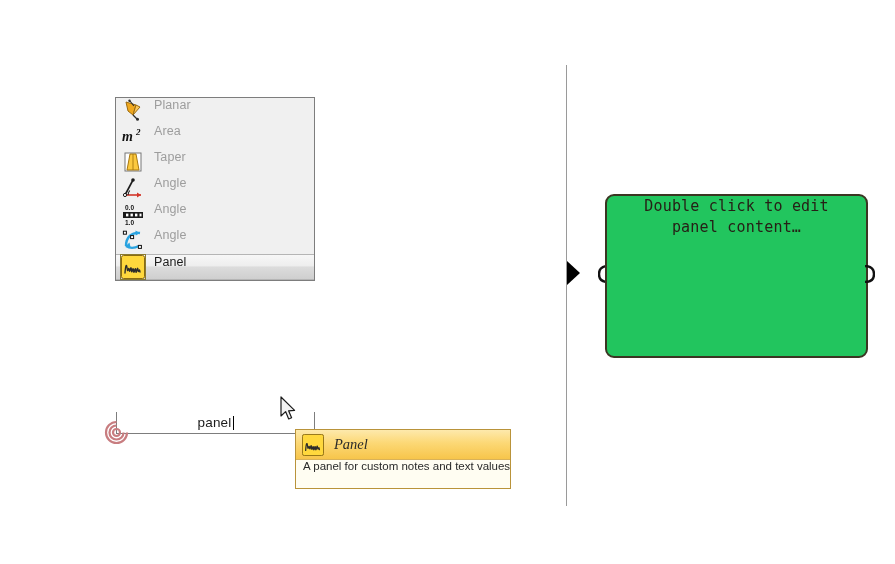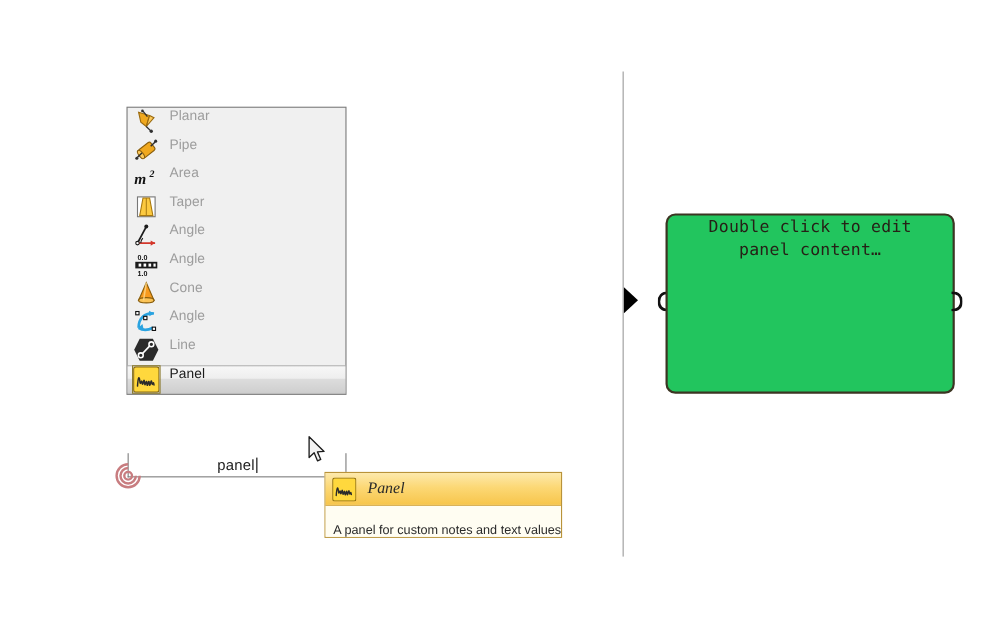--- a/index.html
+++ b/index.html
@@ -140,21 +140,21 @@
   }
   #tooltip-title {
     font-size: 14.5px;
     font-style: italic;
     color: #2a2a2a;
     font-family: "Liberation Serif", serif;
   }
   #tooltip-body {
     height: 28px;
     display: flex;
-    align-items: flex-end;
+    align-items: flex-start;
     padding-left: 7px;
     background: #fffdf2;
     box-sizing: border-box;
   }
   #tooltip-desc {
     font-size: 11.5px;
     color: #2a2a2a;
     white-space: nowrap;
   }
 
@@ -253,35 +253,20 @@
           <path d="M15 7 L19 9 L12 17 Z" fill="#fcc95a" stroke="#9a6a10" stroke-width="1"></path>
           <path d="M9 3 L13 8" stroke="#2f2f2f" stroke-width="1.2" fill="none"></path>
           <circle cx="8.5" cy="2.8" r="1.2" fill="#2f2f2f"></circle>
           <path d="M12 17 L16 21" stroke="#2f2f2f" stroke-width="1.2"></path>
           <circle cx="16.5" cy="21.3" r="1.5" fill="#2f2f2f"></circle>
         </svg>
       </span>
       <span class="mi-label">Planar</span>
     </li>
 
-    <li class="menu-item">
-      <span class="mi-icon">
-        <svg width="24" height="24" viewBox="0 0 24 24">
-          <g transform="rotate(-38 12 12)">
-            <rect x="5" y="8" width="14" height="9" rx="2" fill="#f0a81e" stroke="#8b5f0d" stroke-width="1"></rect>
-            <ellipse cx="5.5" cy="12.5" rx="2" ry="4.5" fill="#fcc95a" stroke="#8b5f0d" stroke-width="1"></ellipse>
-          </g>
-          <path d="M4 19 L8 15" stroke="#2f2f2f" stroke-width="1.3"></path>
-          <circle cx="3.4" cy="19.8" r="1.4" fill="#2f2f2f"></circle>
-          <path d="M20 5 L16 9" stroke="#2f2f2f" stroke-width="1.3"></path>
-          <circle cx="20.5" cy="4.3" r="1.4" fill="#2f2f2f"></circle>
-        </svg>
-      </span>
-      <span class="mi-label">Pipe</span>
-    </li>
 
     <li class="menu-item">
       <span class="mi-icon">
         <svg width="24" height="24" viewBox="0 0 24 24">
           <text x="1" y="17" font-family="Liberation Serif, serif" font-size="14" font-weight="bold" font-style="italic" fill="#111">m</text>
           <text x="15" y="11" font-family="Liberation Serif, serif" font-size="9" font-weight="bold" font-style="italic" fill="#111">2</text>
         </svg>
       </span>
       <span class="mi-label">Area</span>
     </li>
@@ -319,58 +304,37 @@
           <rect x="2" y="10" width="20" height="6" fill="#1b1b1b"></rect>
           <rect x="5" y="11.6" width="2.4" height="2.8" fill="#ffffff"></rect>
           <rect x="9.5" y="11.6" width="2.4" height="2.8" fill="#ffffff"></rect>
           <rect x="14" y="11.6" width="2.4" height="2.8" fill="#ffffff"></rect>
           <rect x="18.5" y="11.6" width="2" height="2.8" fill="#ffffff"></rect>
         </svg>
       </span>
       <span class="mi-label">Angle</span>
     </li>
 
-    <li class="menu-item">
-      <span class="mi-icon">
-        <svg width="24" height="24" viewBox="0 0 24 24">
-          <path d="M12 3 L19 19 L5 19 Z" fill="#f79a1e" stroke="#8b5f0d" stroke-width="1.1"></path>
-          <ellipse cx="12" cy="19" rx="7" ry="2.4" fill="#fbc356" stroke="#8b5f0d" stroke-width="1.1"></ellipse>
-          <path d="M12 3 L9.5 19" stroke="#fdd98a" stroke-width="1.4" opacity="0.8"></path>
-        </svg>
-      </span>
-      <span class="mi-label">Cone</span>
-    </li>
 
     <li class="menu-item">
       <span class="mi-icon">
         <svg width="24" height="24" viewBox="0 0 24 24">
           <path d="M5 18 C5 9, 11 4, 19 5" fill="none" stroke="#2aa3e0" stroke-width="2.4"></path>
           <polygon points="19,5 14.5,2.5 14.8,7.6" fill="#2aa3e0"></polygon>
           <path d="M5 18 C8 20, 13 20.5, 18 18" fill="none" stroke="#2aa3e0" stroke-width="2.4"></path>
           <polygon points="4.5,18.2 8.5,14.6 9.6,19.6" fill="#2aa3e0"></polygon>
           <rect x="2.4" y="3.2" width="3" height="3" fill="#ffffff" stroke="#111" stroke-width="1"></rect>
           <rect x="17.4" y="17.4" width="3" height="3" fill="#ffffff" stroke="#111" stroke-width="1"></rect>
           <rect x="9.6" y="7.6" width="3" height="3" fill="#ffffff" stroke="#111" stroke-width="1"></rect>
         </svg>
       </span>
       <span class="mi-label">Angle</span>
     </li>
 
 
-    <li class="menu-item">
-      <span class="mi-icon">
-        <svg width="24" height="24" viewBox="0 0 24 24">
-          <polygon points="6,2 18,2 23,12 18,22 6,22 1,12" fill="#2b2b2b"></polygon>
-          <path d="M7.5 16.5 L16 7.5" stroke="#ffffff" stroke-width="1.6"></path>
-          <circle cx="7" cy="17" r="2.2" fill="#2b2b2b" stroke="#ffffff" stroke-width="1.4"></circle>
-          <circle cx="16.6" cy="7" r="2.2" fill="#2b2b2b" stroke="#ffffff" stroke-width="1.4"></circle>
-        </svg>
-      </span>
-      <span class="mi-label">Line</span>
-    </li>
 
 
     <li class="menu-item selected">
       <span class="mi-icon mi-icon-frame">
         <svg width="24" height="24" viewBox="0 0 24 24">
           <rect x="0.5" y="0.5" width="23" height="23" rx="2" fill="#ffd83d" stroke="#8a6b12" stroke-width="1"></rect>
           <path d="M4 18 C4.6 9, 5.6 8.5, 6.2 14 C6.8 19, 7.6 10, 8.2 15 C8.9 20, 9.8 8, 10.4 15
                    C11 21, 12 9, 12.6 16 C13.2 21, 14.2 9, 14.8 16 C15.4 21, 16.4 9, 17 15 C17.6 20, 18.4 11, 19 17" fill="none" stroke="#2b2b2b" stroke-width="1.35" stroke-linecap="round"></path>
         </svg>
       </span>

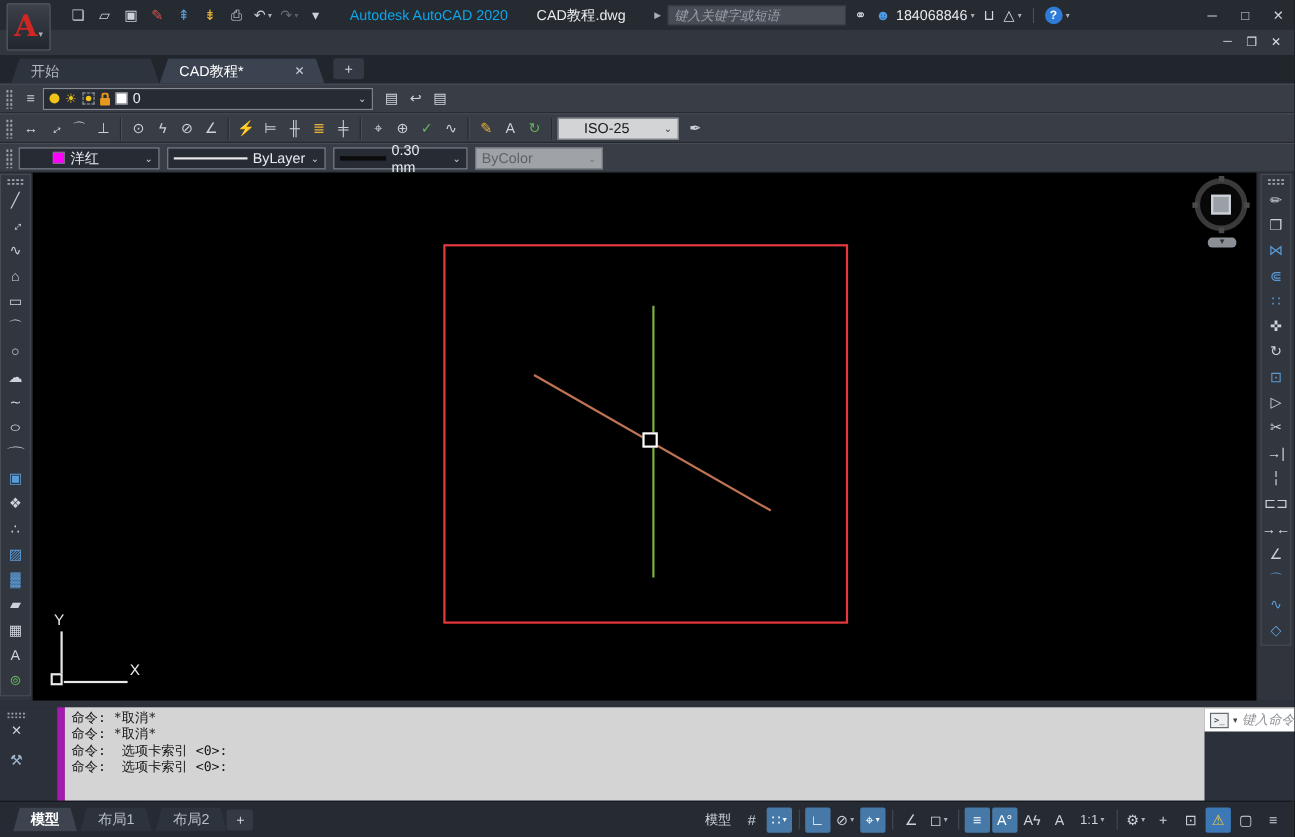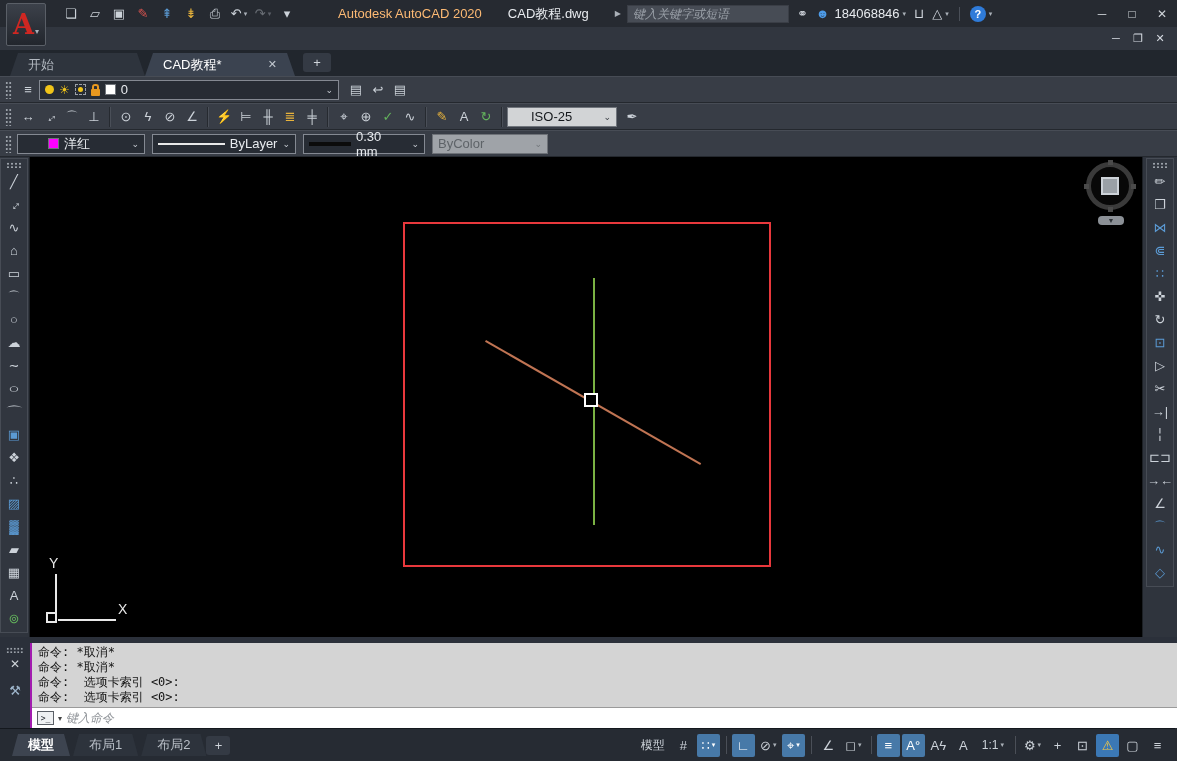--- a/index.html
+++ b/index.html
@@ -10,21 +10,21 @@
   .titlebar { position:absolute; top:0; left:0; right:0; height:27px; background:#262a31; display:flex; align-items:center; }
   .logo { position:absolute; left:6px; top:3px; width:40px; height:43px; background:linear-gradient(#3c414a,#22262d); border:1px solid #5a5f67; border-radius:2px; display:flex; align-items:center; justify-content:center; z-index:5; }
   .logoA { color:#cf2722; font-size:27px; font-weight:bold; font-family:"DejaVu Serif", serif; line-height:1; }
   .logo-dd { font-size:8px; color:#aab0b8; margin:14px 0 0 1px; }
   .qat { display:flex; align-items:center; gap:2px; margin-left:60px; }
   .tb { min-width:22px; height:22px; display:inline-flex; align-items:center; justify-content:center; color:#ccd2d9; font-size:13px; cursor:default; }
   .tb .g { line-height:1; }
   .tb .dd { font-size:7px; margin-left:2px; color:#aab0b8; }
   .tb.disabled { opacity:.4; }
   .c-y .g { color:#e8b33c; } .c-g .g { color:#63b35c; } .c-b .g { color:#5b9bd5; } .c-r .g { color:#d9534f; }
-  .apptitle { margin-left:40px; font-size:13px; color:#fdba74; white-space:nowrap;text-align:right; }
+  .apptitle { margin-left:20px; font-size:13px; color:#0ea5e9; white-space:nowrap;text-align:right; }
   .doctitle { margin-left:26px; font-size:13px; color:#e8ebef; white-space:nowrap; }
   .searchexp { margin-left:26px; font-size:8px; color:#aab0b8; }
   .search { margin-left:6px; width:162px; height:18px; background:#474c55; border:1px solid #3a3e46; color:#fde047; font-size:12px; font-style:italic; padding:0 5px; font-family:"Liberation Sans", sans-serif; }
   .search::placeholder { color:#9aa0a8; }
   .ticon { margin-left:8px; font-size:13px; color:#d5dae1; }
   .ticon.user { color:#4d9be8; }
   .ticon.dd2 { font-size:7px; color:#aab0b8; margin-left:3px; }
   .userid { margin-left:5px; font-size:13px; color:#e8ebef; }
   .tdiv { width:1px; height:14px; background:#4a4f58; margin-left:10px; }
   .help { margin-left:10px; width:16px; height:16px; border-radius:50%; background:#2f7bd9; color:#fff; font-size:11px; font-weight:bold; display:inline-flex; align-items:center; justify-content:center; }
@@ -103,21 +103,21 @@
   .ucs .xlab { position:absolute; left:80px; top:42px; }
 
   .bstrip { position:absolute; top:637px; left:0; right:0; height:6px; background:#2b303a; }
 
   
   .cmd { position:absolute; top:643px; left:0; right:0; height:85px; background:#2b303a; display:flex; }
   .cgut { width:30px; display:flex; flex-direction:column; align-items:center; padding-top:4px; gap:5px; }
   .cgut .cdots { width:18px; height:6px; background-image:radial-gradient(#9aa0a8 1px, transparent 1.2px); background-size:3.5px 3.5px; }
   .cgut .ci { color:#cfd4d9; font-size:12px; line-height:1; }
   .cgut .ciw { color:#9fb6cc; font-size:13px; margin-top:8px; }
-  .cbody { flex:1; display:flex; flex-direction:column; border-left:2px solid #a21caf; }
+  .cbody { flex:1; display:flex; flex-direction:row; border-left:7px solid #a21caf;margin-left:22px; }
   .chist { flex:1; background:#d4d4d4; padding:2px 6px; font-family:"DejaVu Sans Mono", monospace; font-size:12px; color:#141414; }
   .cline { line-height:15px; white-space:pre; }
   .cinput { height:22px; background:#fff; border-top:1px solid #9a9a9a; display:flex; align-items:center; padding-left:5px; gap:4px; }
   .cicon { width:17px; height:14px; border:1px solid #5a5f66; background:#eef0f2; color:#2a2e35; font-size:8px; display:flex; align-items:center; justify-content:center; font-family:"DejaVu Sans Mono", monospace; }
   .cdd { font-size:8px; color:#444; }
   .cph { font-size:12px; font-style:italic; color:#8f9398; }
 
   
   .status { position:absolute; bottom:0; left:0; right:2px; height:33px; background:#262b33; border-top:1px solid #14181e; display:flex; align-items:center; padding:0 6px; }
   .ltabs { display:flex; align-items:center; gap:3px; margin-left:6px; }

====

Exercise brief: Your answer must be the lines above from the one containing "-319,58 +304,37 @@" to the one containing "3 L19 19 L5", both included, restated word for word.

Your response:
@@ -319,58 +304,37 @@
           <rect x="2" y="10" width="20" height="6" fill="#1b1b1b"></rect>
           <rect x="5" y="11.6" width="2.4" height="2.8" fill="#ffffff"></rect>
           <rect x="9.5" y="11.6" width="2.4" height="2.8" fill="#ffffff"></rect>
           <rect x="14" y="11.6" width="2.4" height="2.8" fill="#ffffff"></rect>
           <rect x="18.5" y="11.6" width="2" height="2.8" fill="#ffffff"></rect>
         </svg>
       </span>
       <span class="mi-label">Angle</span>
     </li>
 
-    <li class="menu-item">
-      <span class="mi-icon">
-        <svg width="24" height="24" viewBox="0 0 24 24">
-          <path d="M12 3 L19 19 L5 19 Z" fill="#f79a1e" stroke="#8b5f0d" stroke-width="1.1"></path>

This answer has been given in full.